> [TASK BRIEF]:
Could you return each line of the material that has "qwiic" in it?

===============

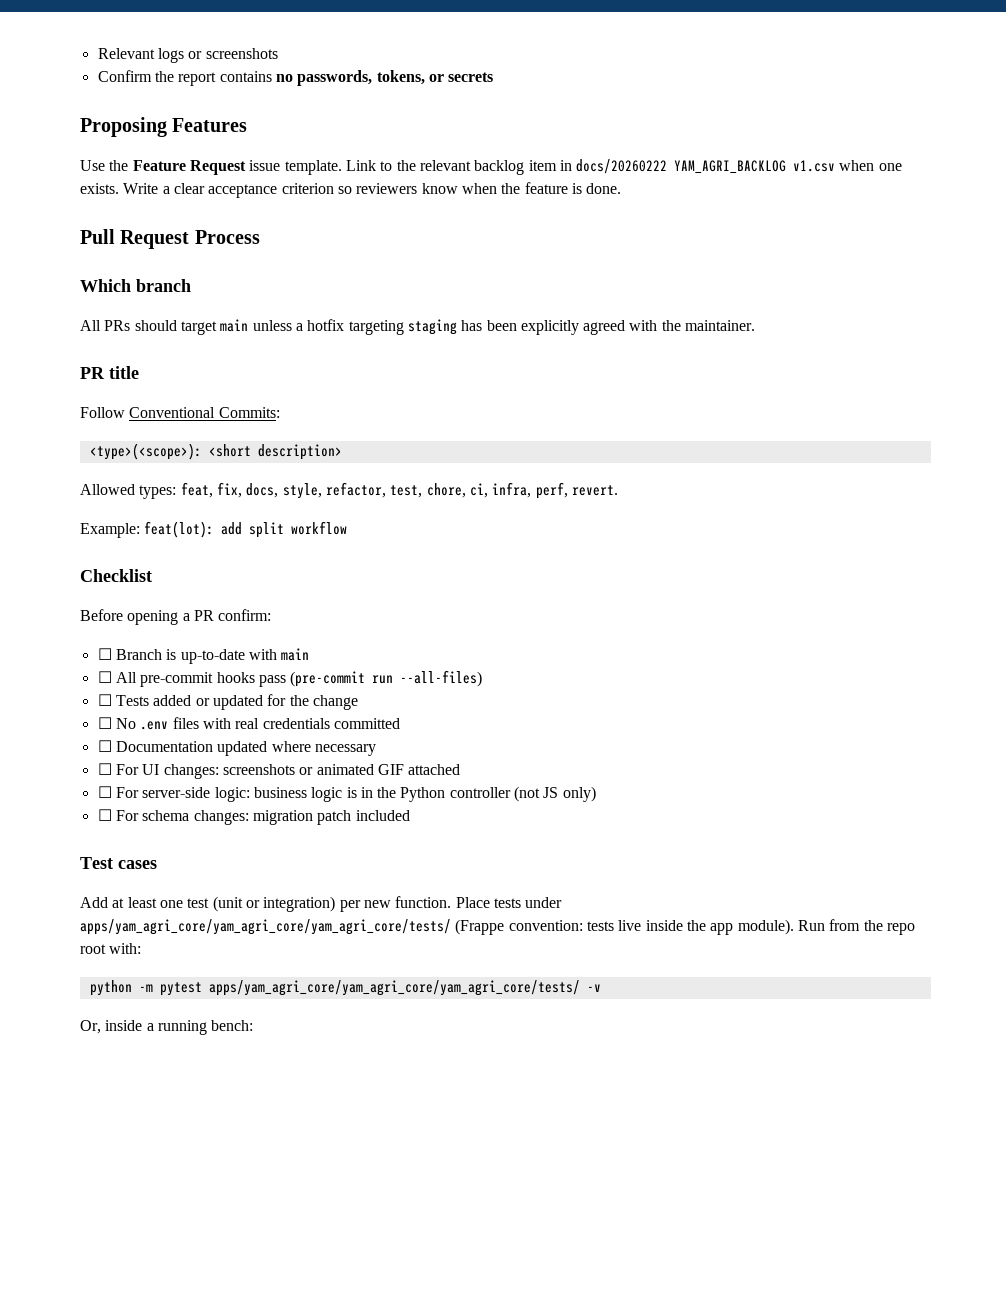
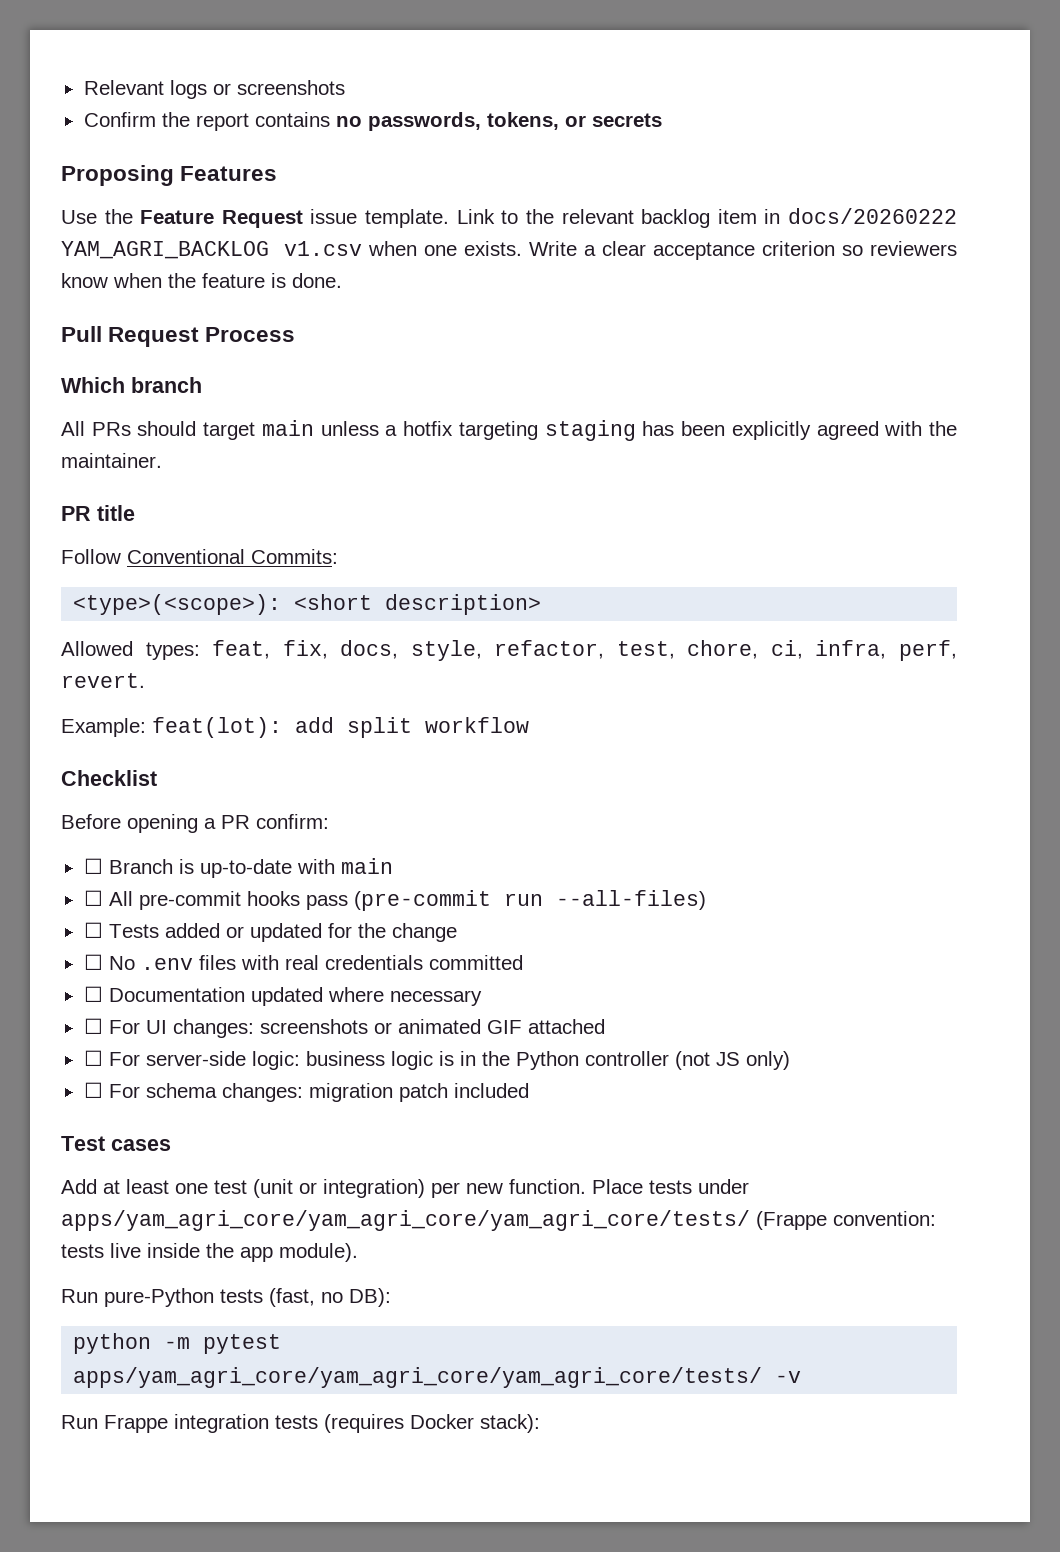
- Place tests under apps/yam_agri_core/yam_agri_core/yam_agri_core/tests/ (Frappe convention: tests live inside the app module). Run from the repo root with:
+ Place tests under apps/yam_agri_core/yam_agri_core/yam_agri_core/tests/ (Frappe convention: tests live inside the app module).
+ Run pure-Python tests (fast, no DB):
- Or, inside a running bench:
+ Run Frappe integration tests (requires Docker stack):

===============

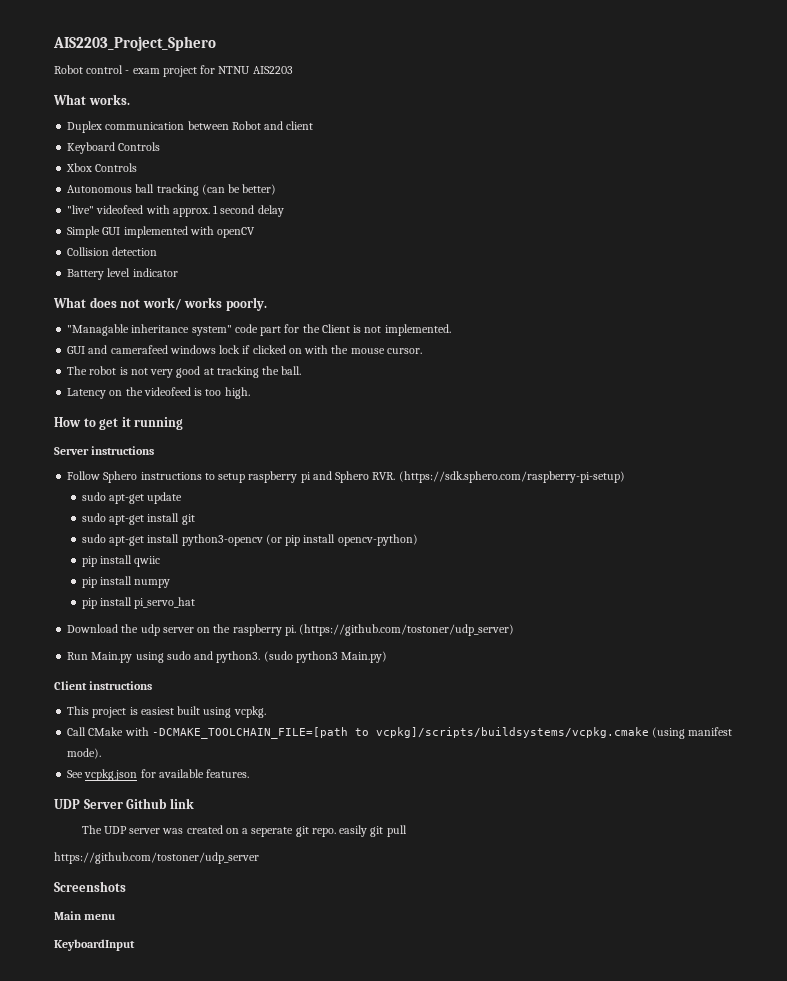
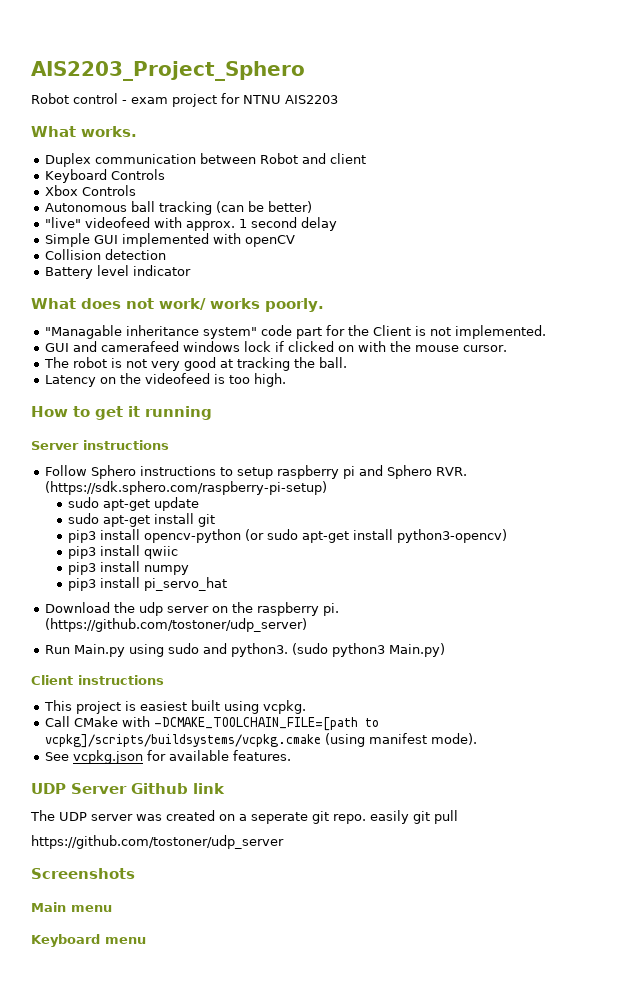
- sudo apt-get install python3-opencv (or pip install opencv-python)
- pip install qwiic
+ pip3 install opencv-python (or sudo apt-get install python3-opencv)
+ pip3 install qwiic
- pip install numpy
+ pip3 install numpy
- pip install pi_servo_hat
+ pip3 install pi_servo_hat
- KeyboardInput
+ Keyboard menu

===============

> [ANSWER AREA]:
- pip install qwiic
+ pip3 install qwiic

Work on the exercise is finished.